Luce and I went back to walking, turning onto Virginia, leaning into the steep slope. A slower pace, both of us lost in thought. The wind coming off the water was blunted by the office buildings around us, but we could hear it, rushing like rivers through the cross streets.

Luce took my arm. “Do you like it in the army?”

“Yes,” I said. “I’m good at it. And I’m needed.”

Her eyes moved over the left side of my face as we walked. Not the embarrassed flicker of most people’s glances at the scars. She was taking a hard look.

“Are you in for life?” she asked.

“I haven’t found anything better.” My call with Unser came to mind, and I shoved the memory down. My career might be circling the drain, but it wasn’t anything I could fix right this minute.

“I read that the war is winding down,” Luce said. “What? What’s that smile?”

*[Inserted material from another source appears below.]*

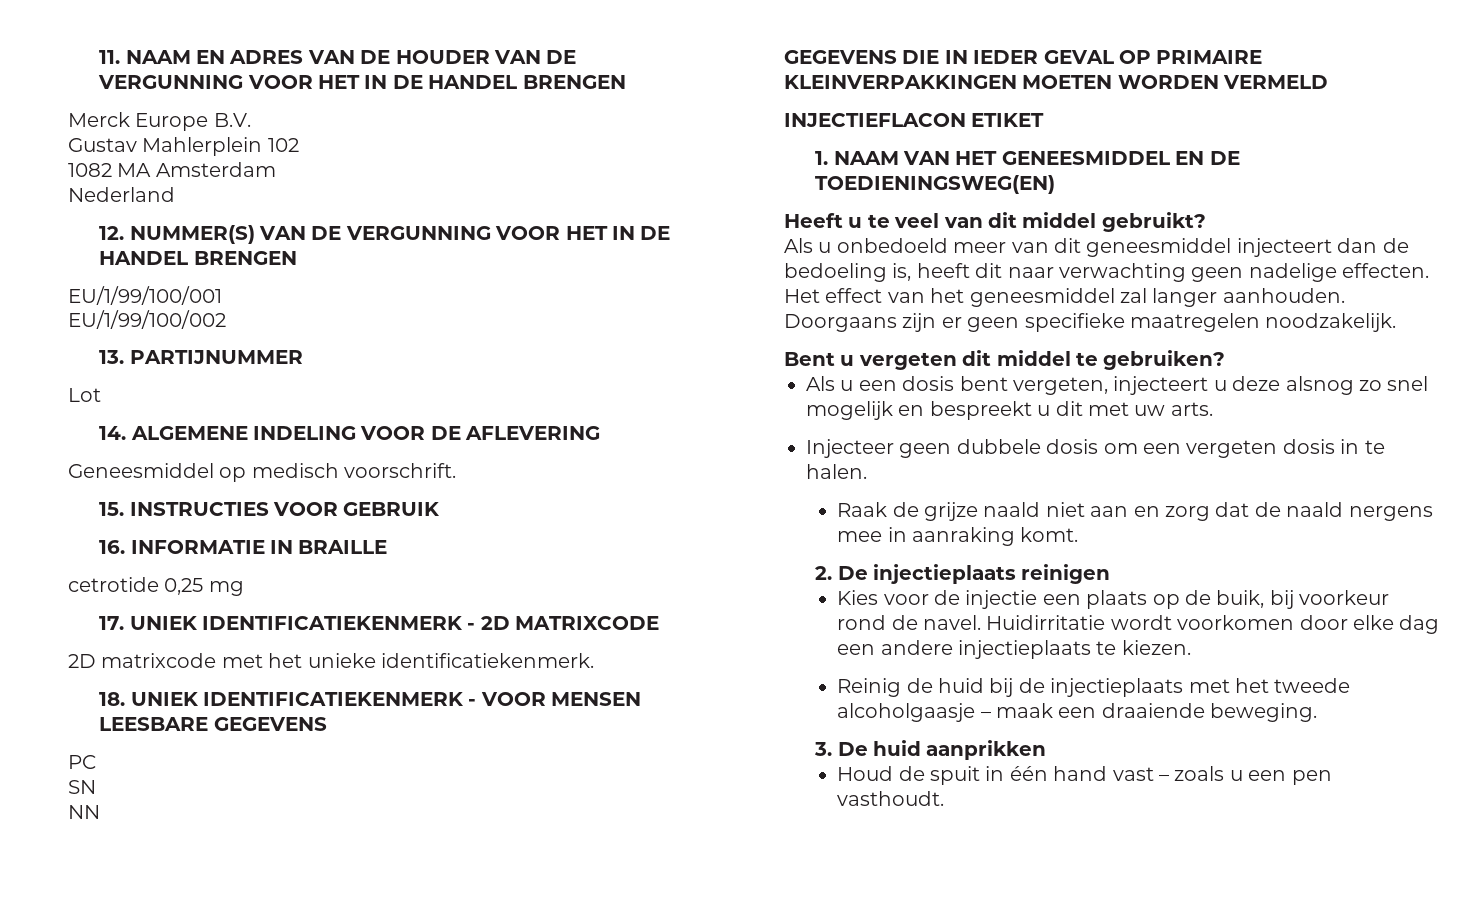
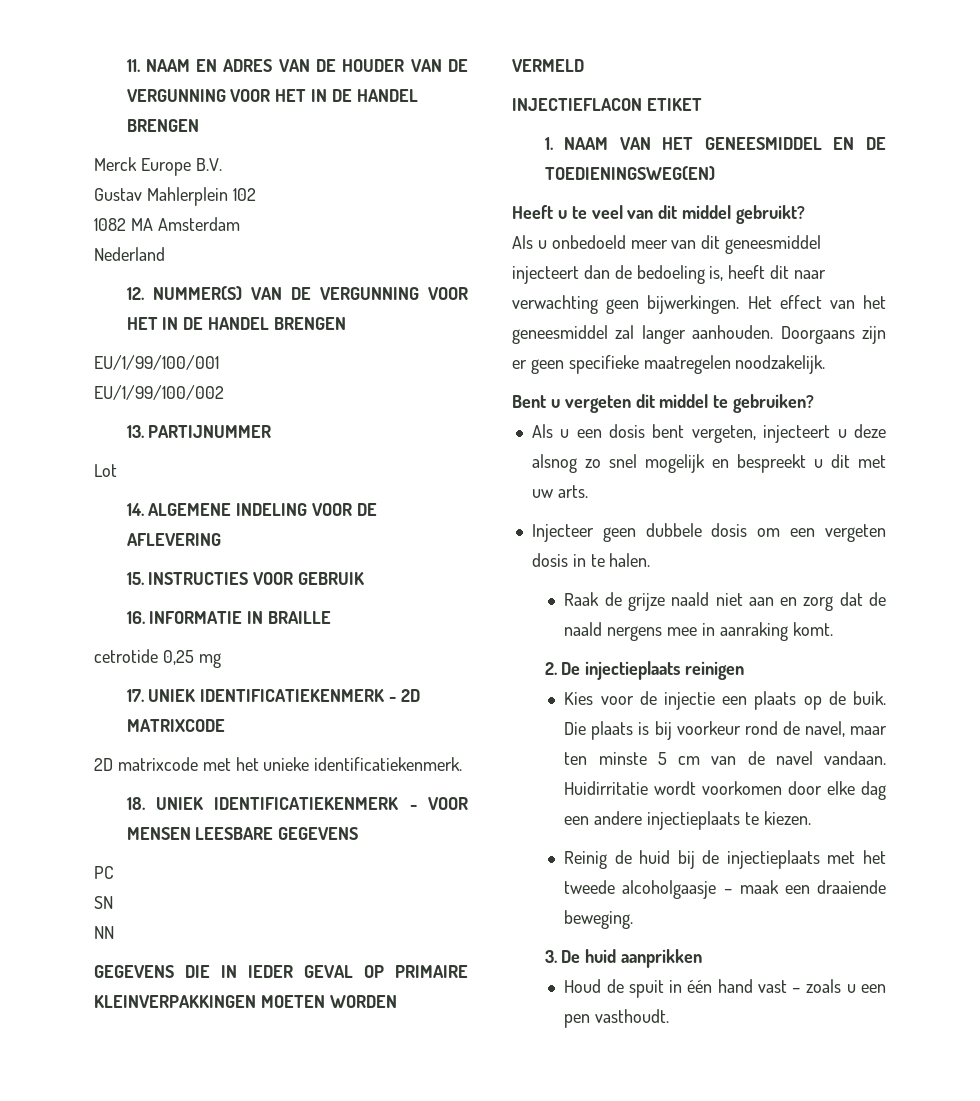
- Geneesmiddel op medisch voorschrift.
- Als u onbedoeld meer van dit geneesmiddel injecteert dan de bedoeling is, heeft dit naar verwachting geen nadelige effecten.
+ Als u onbedoeld meer van dit geneesmiddel injecteert dan de bedoeling is, heeft dit naar verwachting geen bijwerkingen.
- Kies voor de injectie een plaats op de buik, bij voorkeur rond de navel.
+ Kies voor de injectie een plaats op de buik. Die plaats is bij voorkeur rond de navel, maar ten minste 5 cm van de navel vandaan.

“There’s always a war somewhere,” I said. “Not always a big one, and not all of them make the news. Some guys go into private contracting after they sign out.”

“So there’s always work for you.”

“Pretty much. Though I can’t see myself bodyguarding some oil prince.”

Luce grinned. “You’d look good in a tuxedo and sunglasses. Talking into your sleeve.”

“Ouch.”

Her face suddenly became serious. “How much longer are you in town?”

“Five days.”

“Then we shouldn’t waste time,” she said, turning to me.

I leaned in and kissed her. She was a tall girl, and neither of us had
to strain to meet in the middle. For a long moment, it was only our lips touching, testing. Then she pressed against me, and I held on to her, and she held me just as tightly as we continued to kiss. She smelled like jasmine.

My cell phone rang. And vibrated. We both jumped a little at it, and there was nothing to do but answer the fucking thing.

“Yeah,” I said.

“I got a name.” Jimmy Corcoran. Just about the worst mood killer I could imagine.

“Go ahead.”

“Julian Formes. A real pro with listening devices and that crap, not bad with B&E either.”

“I already know that.”

“I’m just saying, that’s his rep. He just got up from his second fall at Walla Walla a few months ago, so he’s in town. And icing on the fucking cake, he matches the description you gave me. Well, what little you saw after he clocked you.” Corcoran chuckled. “Pint-size, white hair. He’s our guy.”

“How’d you find him?”

“’Cause I’m a certified genius, that’s how. I figured Formes would be scanning through all those hours and hours of recordings sitting in a chair in his nice comfy home, wherever it was. I found the cell site that caught most of his calls and all the base stations passing the signal from apartment buildings nearby. His name jumped right out at me off the list of residents. Abracadabra.”

“So where is he?”

“Pioneer Square, kid. Pendleton Court Apartments. He must know his shit, ’cause I wouldn’t mind living at that address myself.”